Portrait de l’archevêque Giovanni Lajolo
Lorsque diplomatie rime avec eutrapélie
par Gianni Cardinale

Giovanni Lajolo
Mgr Lajolo a pris ses nouvelles fonctions le 24 novembre dernier. Sa première “apparition publique” en qualité de “ministre des Affaires étrangères” s’est déroulée à l’Université Pontificale Grégorienne le 12 février dernier, où il a prononcé un discours lors de la cérémonie solennelle à l’occasion du cinquantième anniversaire de l’ouverture des rapports diplomatiques entre le Saint-Siège et l’Iran. Sa première mission à l’étranger a eu lieu en Grande Bretagne du 11 au 13 mai. À Londres, Mgr Lajolo a eu l’occasion de rencontrer les dirigeants de l’Église catholique, en premier lieu le cardinal de Westminster Cormac Murphy-O’Connor et le primat de la Communion anglicane Rowan Williams, ainsi que d’éminents représentants du cabinet de Tony Blair, comme le ministre des Affaires étrangères Jack Straw et le chancelier de l’Échiquier James Gordon Brown.
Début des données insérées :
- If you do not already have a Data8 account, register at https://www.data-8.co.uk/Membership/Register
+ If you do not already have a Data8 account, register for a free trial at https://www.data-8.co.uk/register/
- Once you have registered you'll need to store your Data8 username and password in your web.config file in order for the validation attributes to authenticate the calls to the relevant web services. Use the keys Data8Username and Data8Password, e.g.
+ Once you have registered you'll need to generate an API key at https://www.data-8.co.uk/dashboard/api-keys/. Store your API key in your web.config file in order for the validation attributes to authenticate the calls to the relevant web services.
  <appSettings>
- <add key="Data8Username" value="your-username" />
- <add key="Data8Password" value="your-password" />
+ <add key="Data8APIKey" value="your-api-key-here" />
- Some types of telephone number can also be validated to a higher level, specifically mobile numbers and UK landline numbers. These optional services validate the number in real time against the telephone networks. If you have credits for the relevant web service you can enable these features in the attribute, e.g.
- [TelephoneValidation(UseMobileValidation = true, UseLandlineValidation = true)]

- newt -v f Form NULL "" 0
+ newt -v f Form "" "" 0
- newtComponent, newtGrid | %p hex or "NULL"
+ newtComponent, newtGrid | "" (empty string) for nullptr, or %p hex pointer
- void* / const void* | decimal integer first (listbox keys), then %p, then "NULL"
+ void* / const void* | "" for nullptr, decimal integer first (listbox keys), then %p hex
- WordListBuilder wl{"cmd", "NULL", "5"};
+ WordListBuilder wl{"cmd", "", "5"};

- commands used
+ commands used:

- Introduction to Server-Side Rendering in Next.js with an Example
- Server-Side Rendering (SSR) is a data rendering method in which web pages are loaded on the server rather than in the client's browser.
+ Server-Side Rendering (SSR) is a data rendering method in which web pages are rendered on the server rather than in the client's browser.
Deux curiosités: bien que Piémontais pur sang, Mgr Lajolo est le fils d’une Américaine. Quelque temps après l’annonce de sa nomination, il a raconté au Catholic News Service, le service de presse de l’épiscopat américain, qu’avant de se marier sa mère avait émigré avec sa famille et avait pris la nationalité américaine «dont elle était tellement fière qu’elle l’avait conservée même après son retour en Italie». Par ailleurs, Mgr Lajolo cultive une vertu peu connue, la vertu appelée en grec l’eutrapélie. C’est ce qu’il a révélé dans sa communication en l’honneur de son “inoubliable supérieur”, le cardinal Corrado Bafile, parue l’an dernier dans des mélanges réalisés par Mgr Francesco Di Felice à l’occasion du centième anniversaire du cardinal originaire des Abruzzes (qui a eu 101 ans le 4 juillet). À la fin de sa communication, Lajolo écrit: «Il faut que la vertu de l’eutrapélie aide à rendre plus humain, plus léger et plus efficace tout service, notamment le service ecclésiastique, et qu’elle puisse contribuer de façon sensible, comme on l’a vu chez le nonce Bafile, au succès de l’activité d’un diplomate du Saint-Siège. Cette vertu est du reste, elle aussi, un doux rayon de la lumière du Christ». Or en quoi consiste exactement cette vertu? Mgr Lajolo a bien voulu l’expliquer aux lecteurs de 30Jours. Voici ce qu’il dit: «On peut définir l’eutrapélie comme la vertu de la gaîté, telle qu’on la trouve chez saint Philippe Neri et saint Jean Bosco. Elle consiste à détendre l’arc trop tendu dans l’effort physique ou spirituel. Pour employer un mot moderne, on pourrait dire aussi que c’est l’art de se relaxer. Saint Thomas d’Aquin dans sa Summa Theologica – une œuvre manifestement sérieuse et rigoureuse, mais aussi empreinte d’une sérénité olympienne – en parle à plusieurs reprises et écrit que l’âme humaine se brise si elle ne “relâche” jamais sa tension. La vertu de l’eutrapélie permet de transformer les mots et les actions en moments de sérénité. Elle se manifeste dans l’allégresse du jeu, mais elle transparaît aussi dans l’humour d’une répartie amicale, dans un récit plein de finesse ou dans une conversation brillante. Parmi nos proches, Jean XXIII, Jean Paul Ier, et le Pape actuel nous ont offert des exemples d’eutrapélie».